AIM OF THE EXERCISE: Lines before the one containing "see Table II.11." are left out; return that line and all lines after it, exactly, through the end of the records below.
EXERCISE INPUT Start Marker
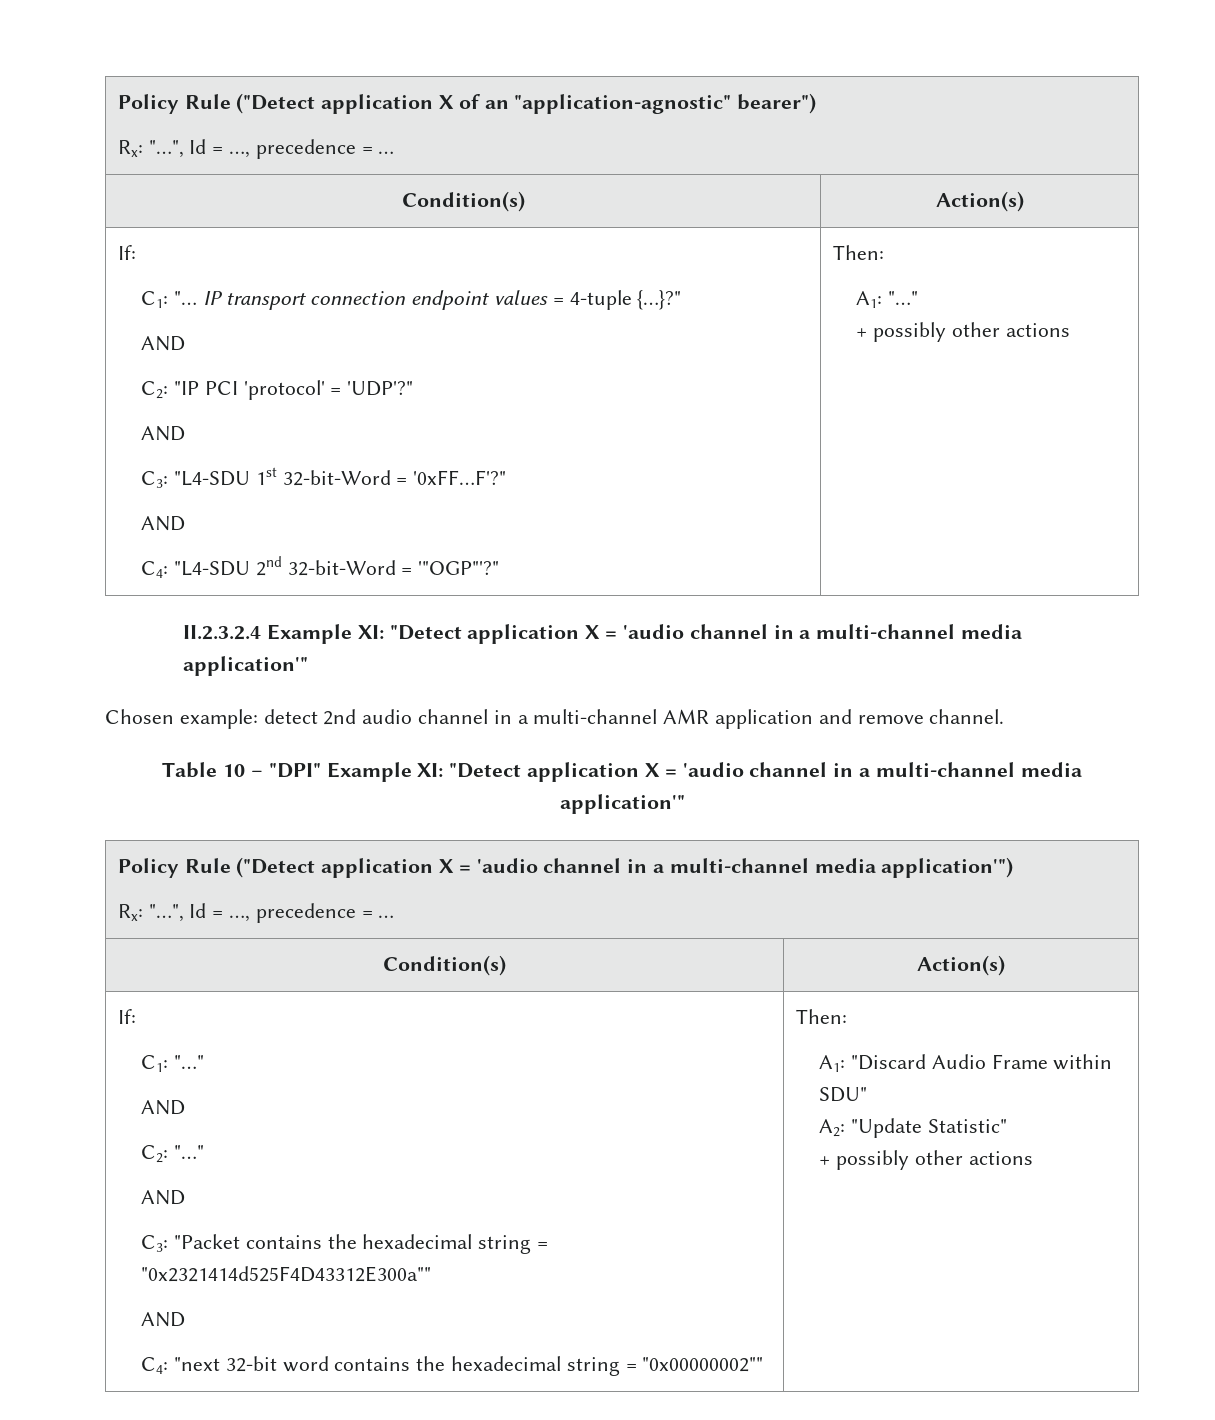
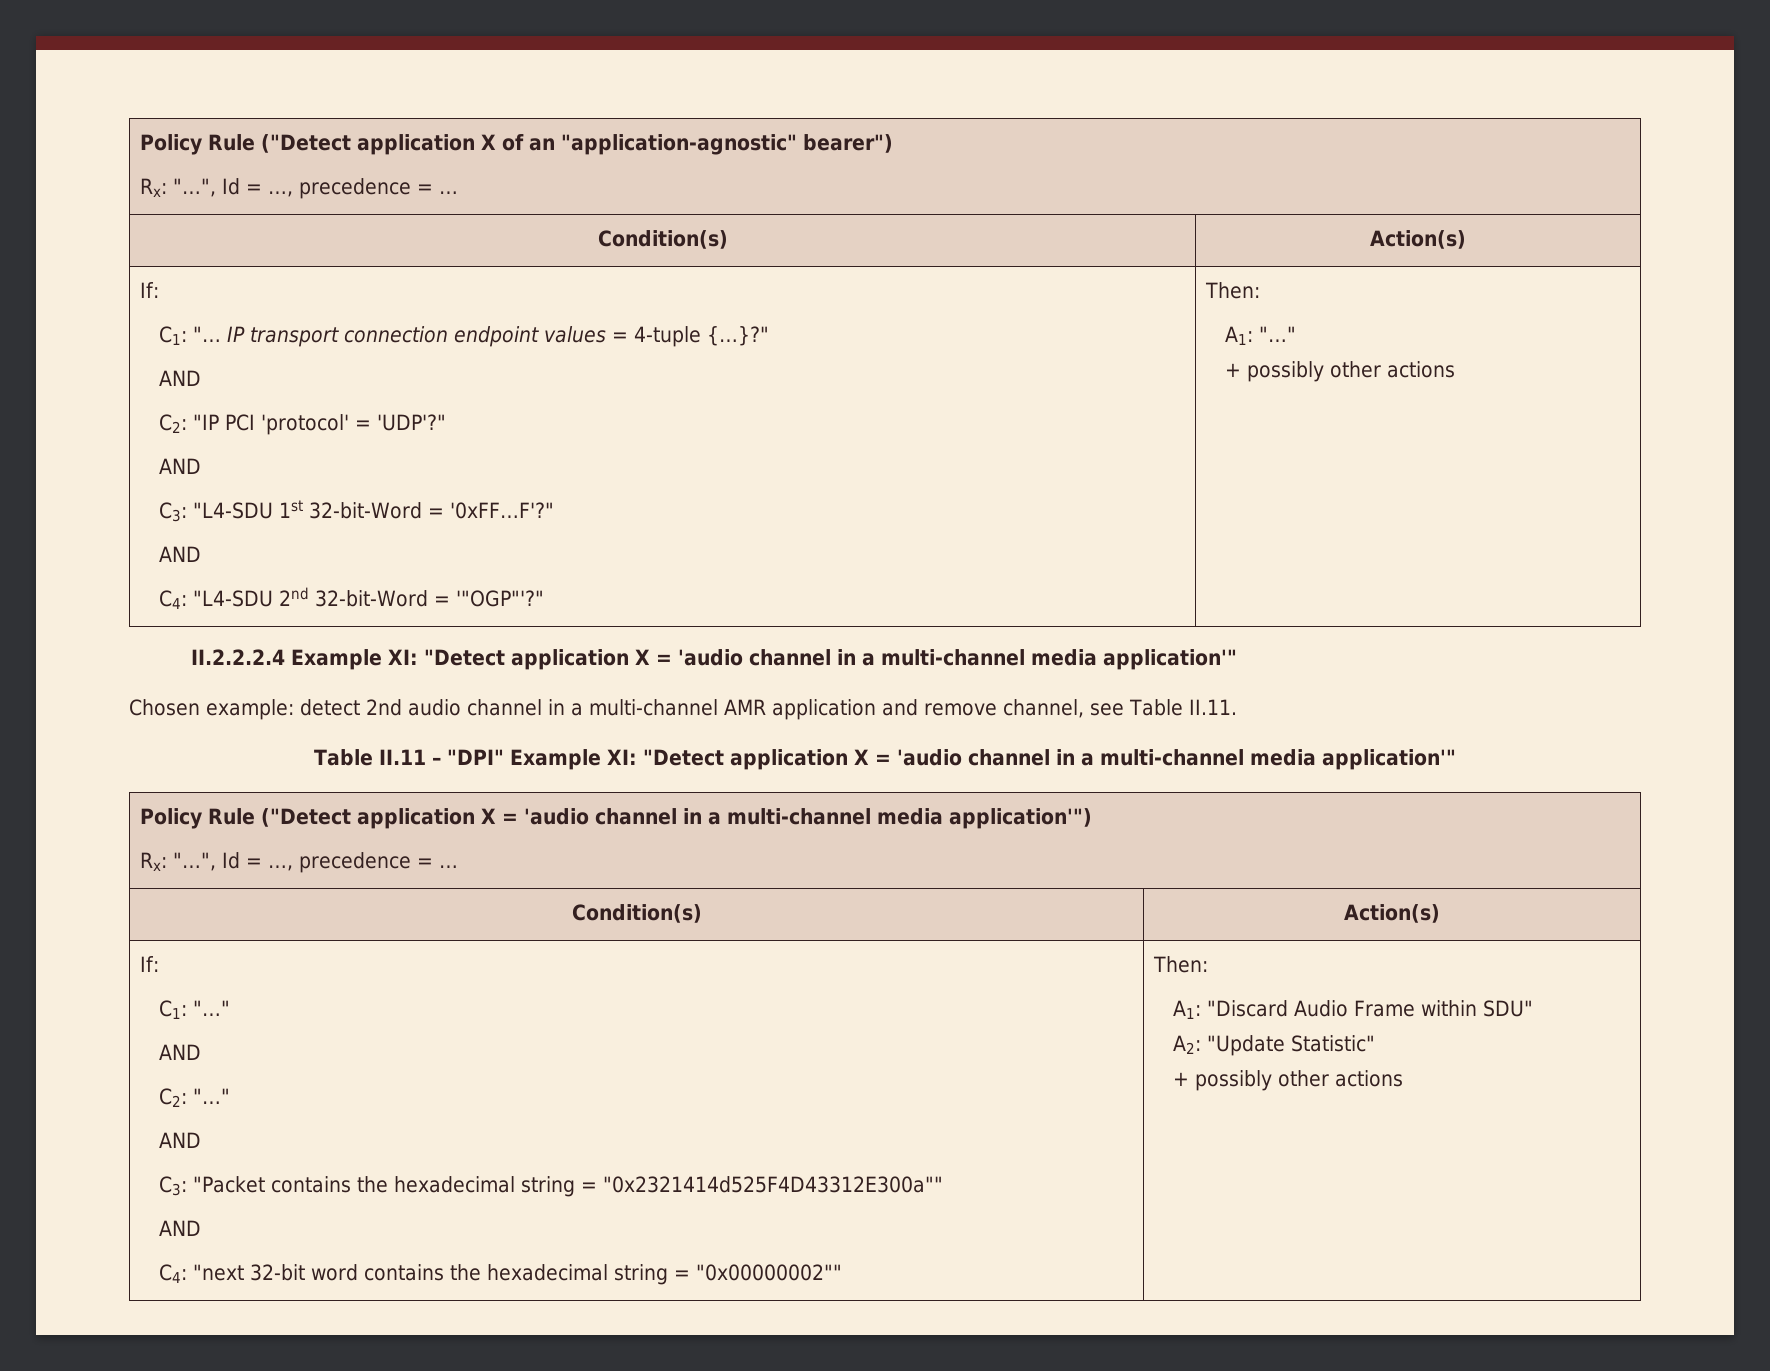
- II.2.3.2.4 Example XI: "Detect application X = 'audio channel in a multi-channel media application'"
+ II.2.2.2.4 Example XI: "Detect application X = 'audio channel in a multi-channel media application'"
- Chosen example: detect 2nd audio channel in a multi-channel AMR application and remove channel.
- Table 10 – "DPI" Example XI: "Detect application X = 'audio channel in a multi-channel media application'"
+ Chosen example: detect 2nd audio channel in a multi-channel AMR application and remove channel, see Table II.11.
+ Table II.11 – "DPI" Example XI: "Detect application X = 'audio channel in a multi-channel media application'"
EXERCISE INPUT End Marker
SOLUTION:
+ Chosen example: detect 2nd audio channel in a multi-channel AMR application and remove channel, see Table II.11.
+ Table II.11 – "DPI" Example XI: "Detect application X = 'audio channel in a multi-channel media application'"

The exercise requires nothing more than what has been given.